Action item »
If a line in the listing carries the word "things", return a copy of that line.

Exercise data »
━━━━

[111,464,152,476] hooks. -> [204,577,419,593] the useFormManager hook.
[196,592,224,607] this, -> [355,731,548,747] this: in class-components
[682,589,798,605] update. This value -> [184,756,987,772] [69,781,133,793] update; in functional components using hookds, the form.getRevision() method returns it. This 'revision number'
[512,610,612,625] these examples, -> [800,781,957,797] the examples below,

━━━━

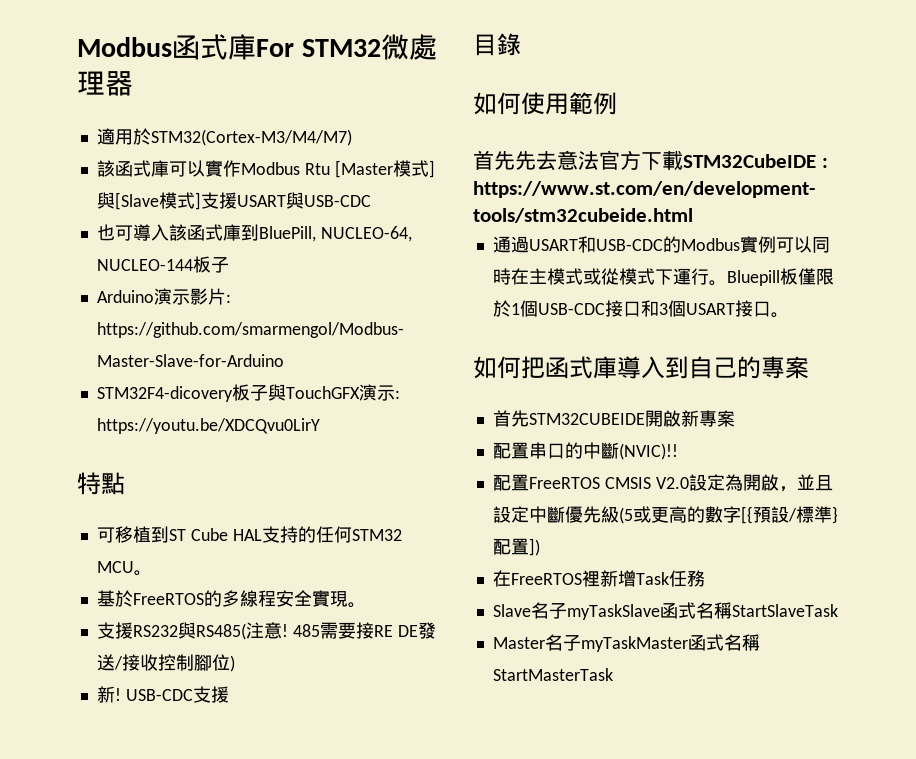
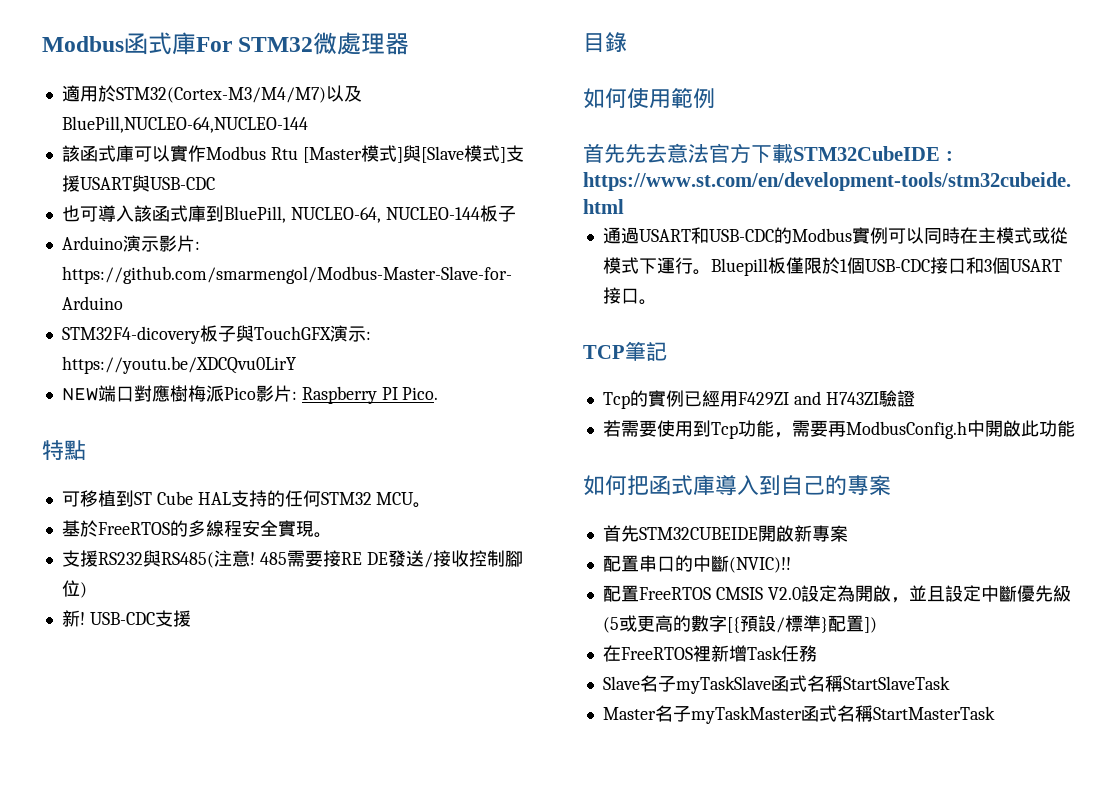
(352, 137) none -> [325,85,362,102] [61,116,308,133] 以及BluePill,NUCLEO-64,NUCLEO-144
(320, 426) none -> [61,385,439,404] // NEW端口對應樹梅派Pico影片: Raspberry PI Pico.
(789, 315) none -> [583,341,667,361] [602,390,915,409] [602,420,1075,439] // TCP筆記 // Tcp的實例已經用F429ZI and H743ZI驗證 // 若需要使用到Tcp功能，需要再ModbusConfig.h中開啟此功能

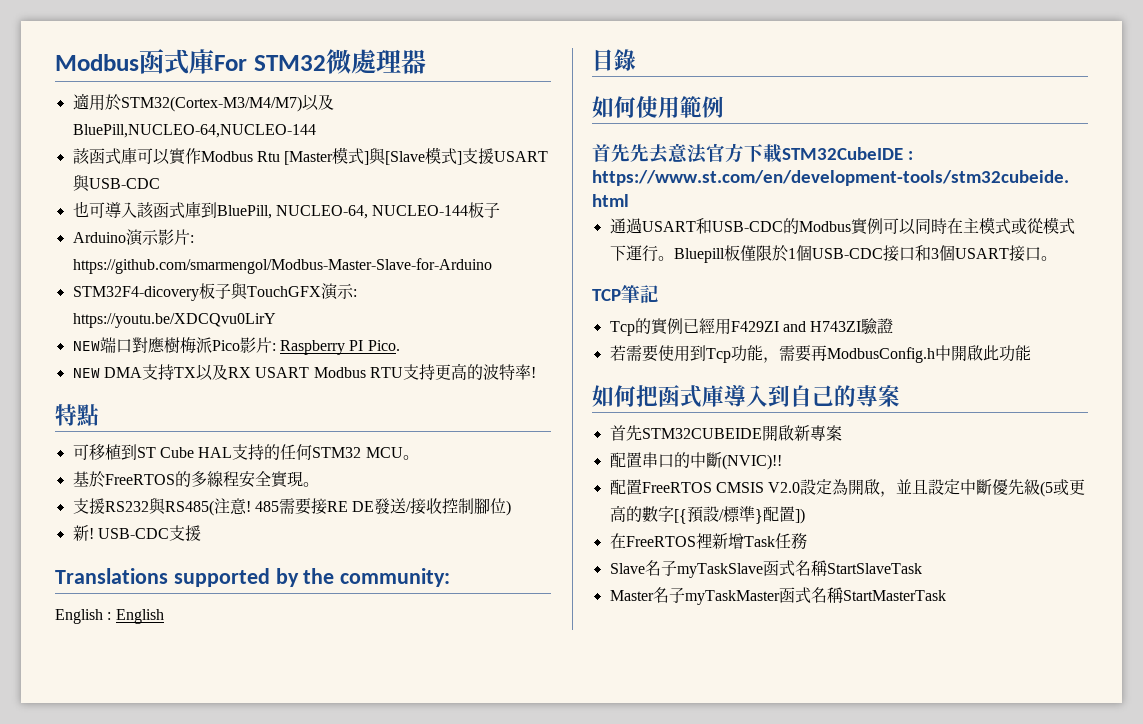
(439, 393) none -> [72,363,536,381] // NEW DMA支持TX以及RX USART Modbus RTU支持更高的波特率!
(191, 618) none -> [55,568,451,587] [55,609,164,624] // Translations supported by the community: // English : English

━━━━

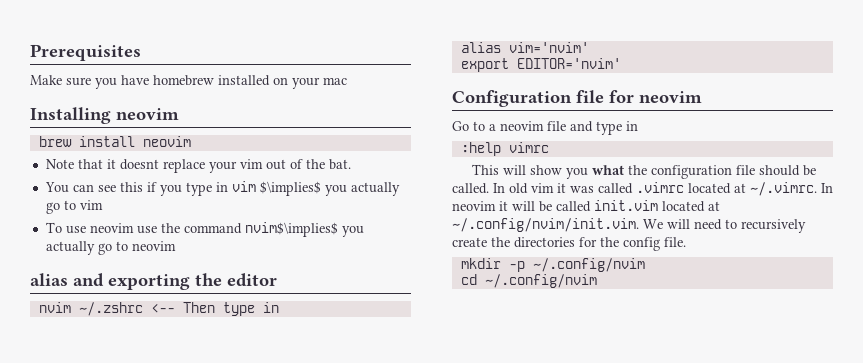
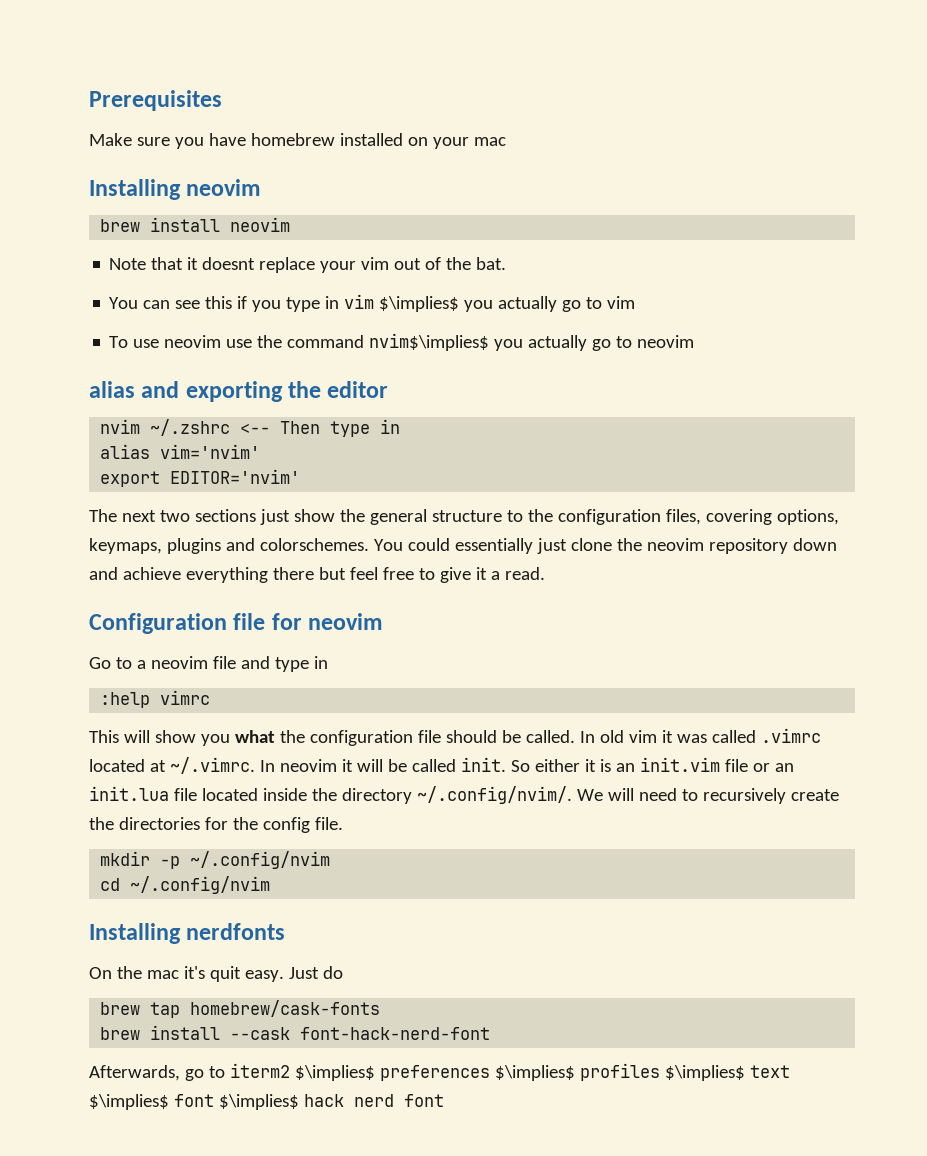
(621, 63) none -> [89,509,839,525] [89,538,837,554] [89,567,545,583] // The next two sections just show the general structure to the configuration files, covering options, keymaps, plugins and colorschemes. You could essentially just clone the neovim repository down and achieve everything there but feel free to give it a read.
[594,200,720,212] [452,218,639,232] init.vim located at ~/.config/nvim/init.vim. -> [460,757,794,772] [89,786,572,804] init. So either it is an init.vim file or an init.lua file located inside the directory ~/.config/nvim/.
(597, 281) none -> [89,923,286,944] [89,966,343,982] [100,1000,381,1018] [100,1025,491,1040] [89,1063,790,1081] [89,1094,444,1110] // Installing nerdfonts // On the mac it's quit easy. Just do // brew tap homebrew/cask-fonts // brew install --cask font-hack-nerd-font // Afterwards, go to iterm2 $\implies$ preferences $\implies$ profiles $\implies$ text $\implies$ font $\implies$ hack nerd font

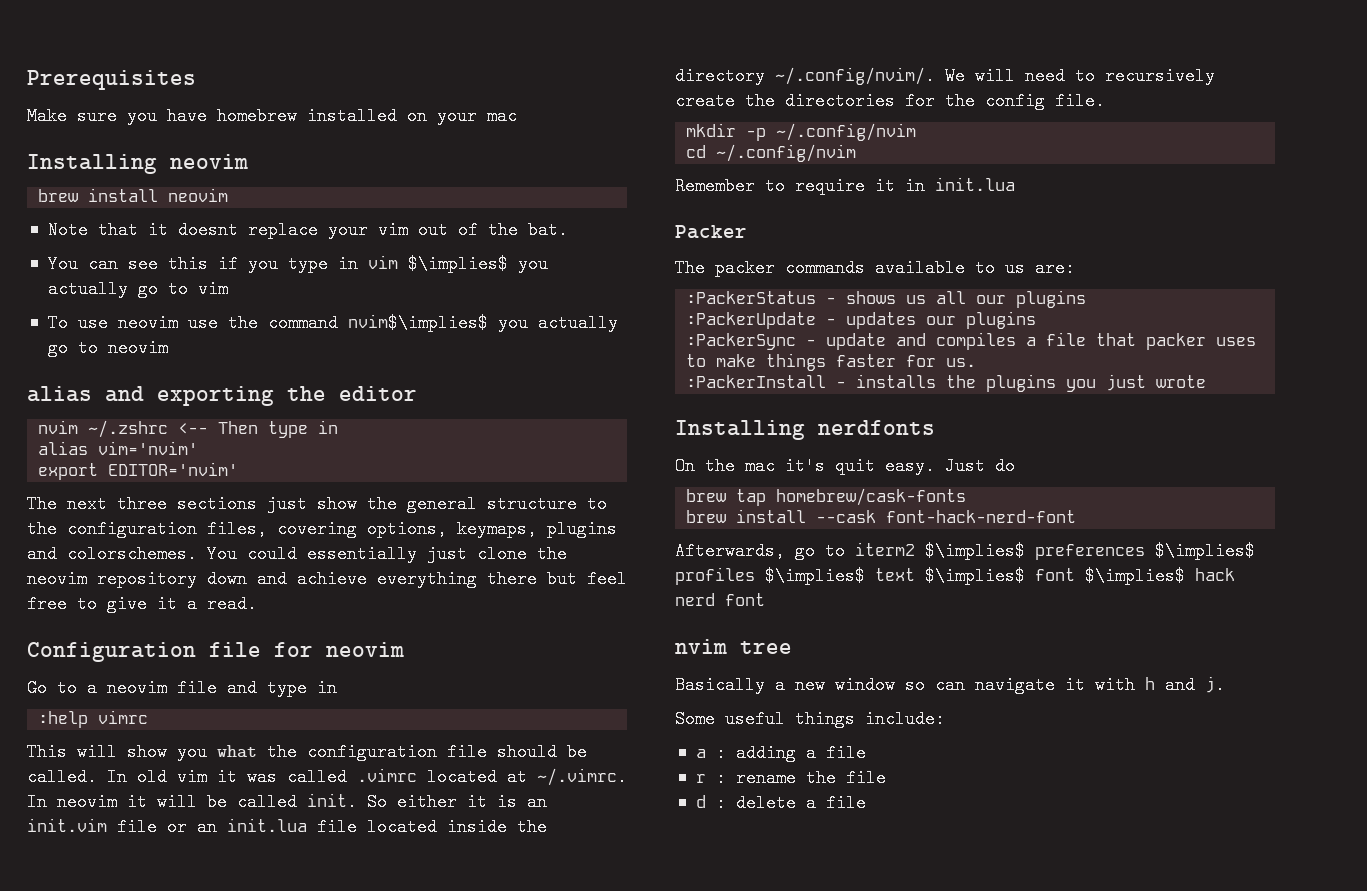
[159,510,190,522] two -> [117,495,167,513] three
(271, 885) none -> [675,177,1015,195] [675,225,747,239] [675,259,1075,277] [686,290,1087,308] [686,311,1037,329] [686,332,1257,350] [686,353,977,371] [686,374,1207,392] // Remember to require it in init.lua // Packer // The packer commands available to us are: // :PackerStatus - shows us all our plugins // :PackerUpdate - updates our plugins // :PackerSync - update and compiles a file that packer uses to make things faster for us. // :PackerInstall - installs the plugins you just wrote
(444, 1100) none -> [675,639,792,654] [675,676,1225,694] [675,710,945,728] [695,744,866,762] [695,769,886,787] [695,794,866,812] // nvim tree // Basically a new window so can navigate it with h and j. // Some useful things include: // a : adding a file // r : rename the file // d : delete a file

━━━━

Answer box »
(271, 885) none -> [675,177,1015,195] [675,225,747,239] [675,259,1075,277] [686,290,1087,308] [686,311,1037,329] [686,332,1257,350] [686,353,977,371] [686,374,1207,392] // Remember to require it in init.lua // Packer // The packer commands available to us are: // :PackerStatus - shows us all our plugins // :PackerUpdate - updates our plugins // :PackerSync - update and compiles a file that packer uses to make things faster for us. // :PackerInstall - installs the plugins you just wrote
(444, 1100) none -> [675,639,792,654] [675,676,1225,694] [675,710,945,728] [695,744,866,762] [695,769,886,787] [695,794,866,812] // nvim tree // Basically a new window so can navigate it with h and j. // Some useful things include: // a : adding a file // r : rename the file // d : delete a file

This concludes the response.